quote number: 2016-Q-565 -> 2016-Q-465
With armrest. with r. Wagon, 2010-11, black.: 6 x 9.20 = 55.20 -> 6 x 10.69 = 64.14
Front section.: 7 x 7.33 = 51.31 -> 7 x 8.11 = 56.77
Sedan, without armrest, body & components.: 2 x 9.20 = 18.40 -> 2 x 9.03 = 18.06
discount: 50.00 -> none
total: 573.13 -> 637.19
##########
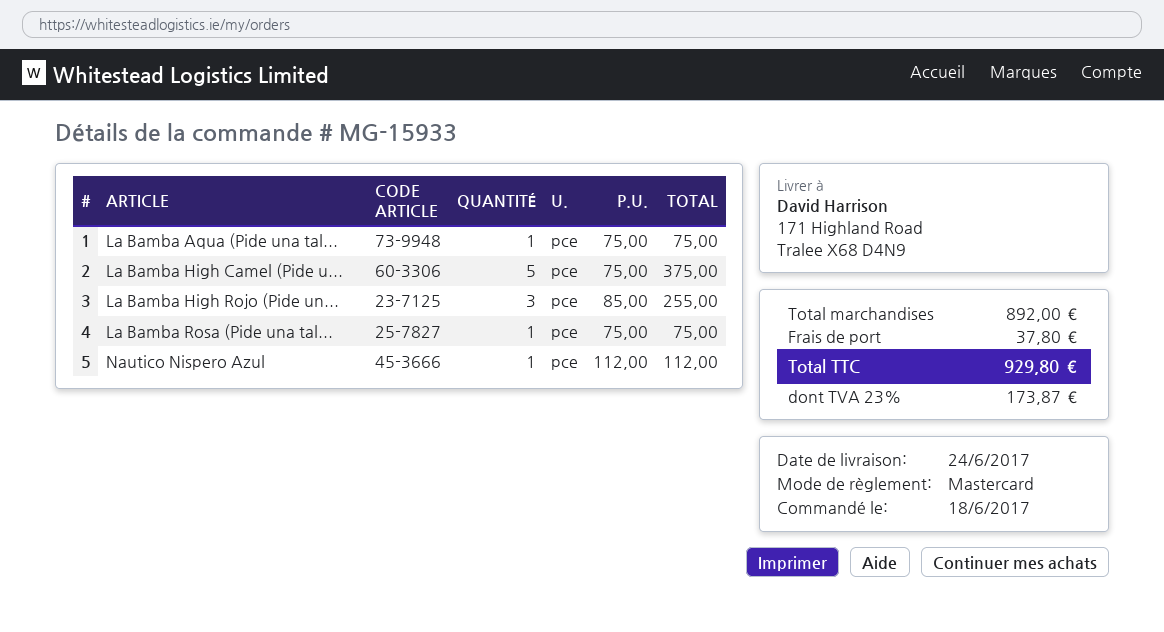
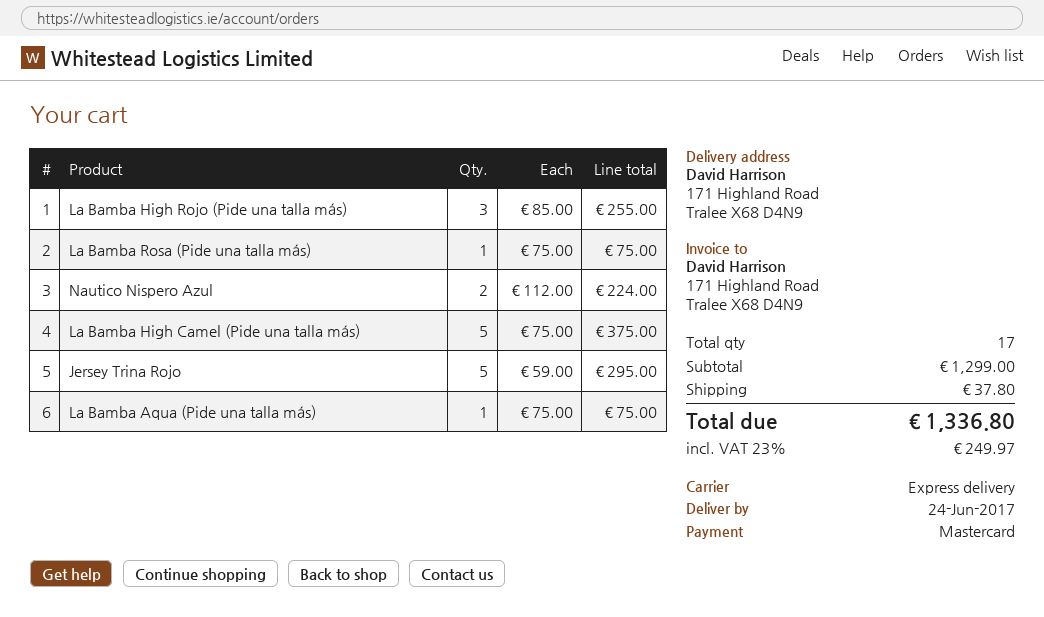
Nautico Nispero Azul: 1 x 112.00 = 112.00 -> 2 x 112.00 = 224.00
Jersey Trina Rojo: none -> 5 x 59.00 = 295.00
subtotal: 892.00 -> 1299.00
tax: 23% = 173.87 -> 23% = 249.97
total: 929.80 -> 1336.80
##########
Search the listing above for the lines with "quote number: 2016-Q-565 -> 2016-Q-465" and "total: 573.13 -> 637.19", then output those lines and all lines between them exactly.

quote number: 2016-Q-565 -> 2016-Q-465
With armrest. with r. Wagon, 2010-11, black.: 6 x 9.20 = 55.20 -> 6 x 10.69 = 64.14
Front section.: 7 x 7.33 = 51.31 -> 7 x 8.11 = 56.77
Sedan, without armrest, body & components.: 2 x 9.20 = 18.40 -> 2 x 9.03 = 18.06
discount: 50.00 -> none
total: 573.13 -> 637.19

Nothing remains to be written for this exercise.